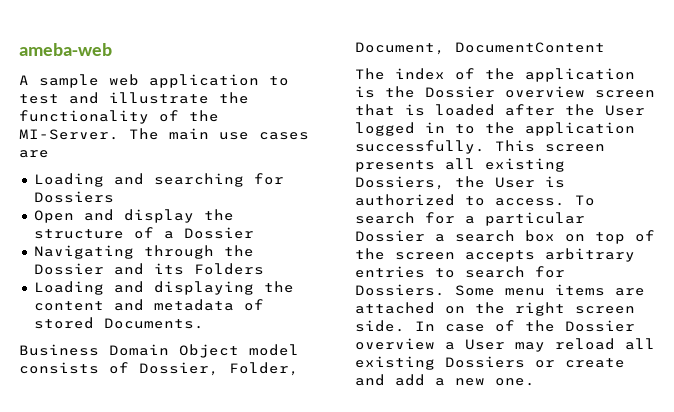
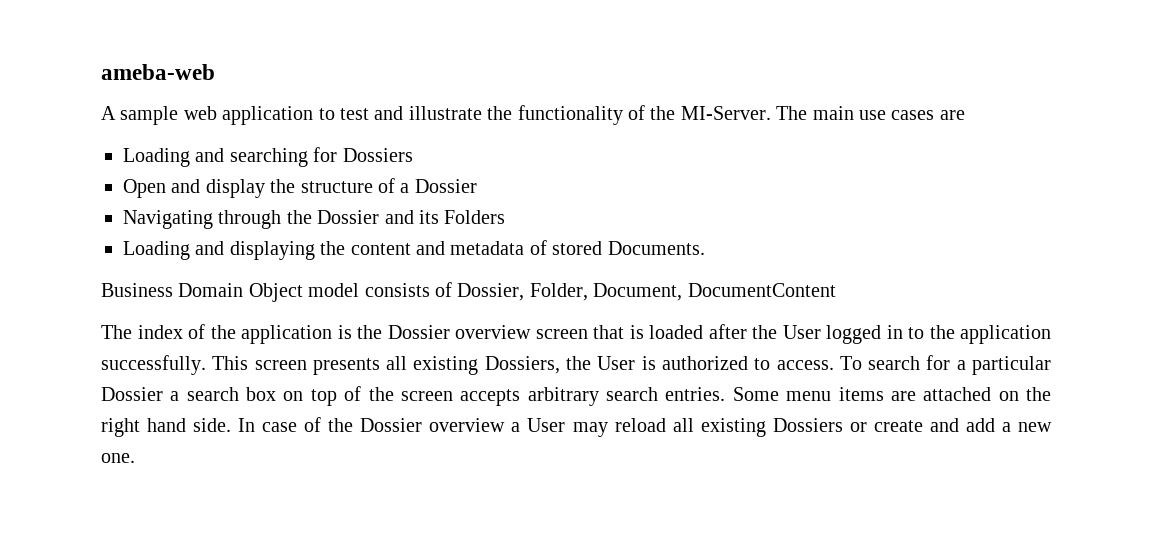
- To search for a particular Dossier a search box on top of the screen accepts arbitrary entries to search for Dossiers.
+ To search for a particular Dossier a search box on top of the screen accepts arbitrary search entries.
- Some menu items are attached on the right screen side.
+ Some menu items are attached on the right hand side.

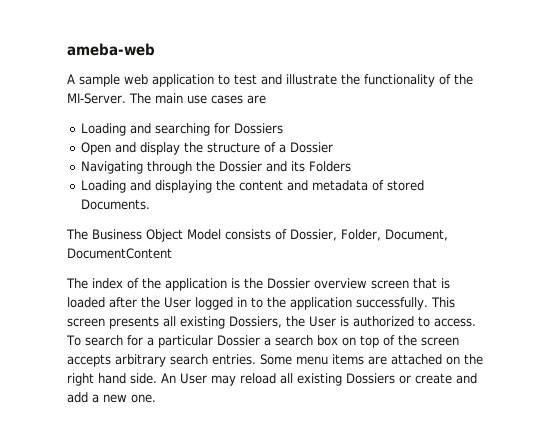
- Business Domain Object model consists of Dossier, Folder, Document, DocumentContent
+ The Business Object Model consists of Dossier, Folder, Document, DocumentContent
- In case of the Dossier overview a User may reload all existing Dossiers or create and add a new one.
+ An User may reload all existing Dossiers or create and add a new one.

### PROMPT
Gather every line from the listing above in which "Some" appears, and copy those lines.

### SOLUTION TO THE EXERCISE
- Some menu items are attached on the right screen side.
+ Some menu items are attached on the right hand side.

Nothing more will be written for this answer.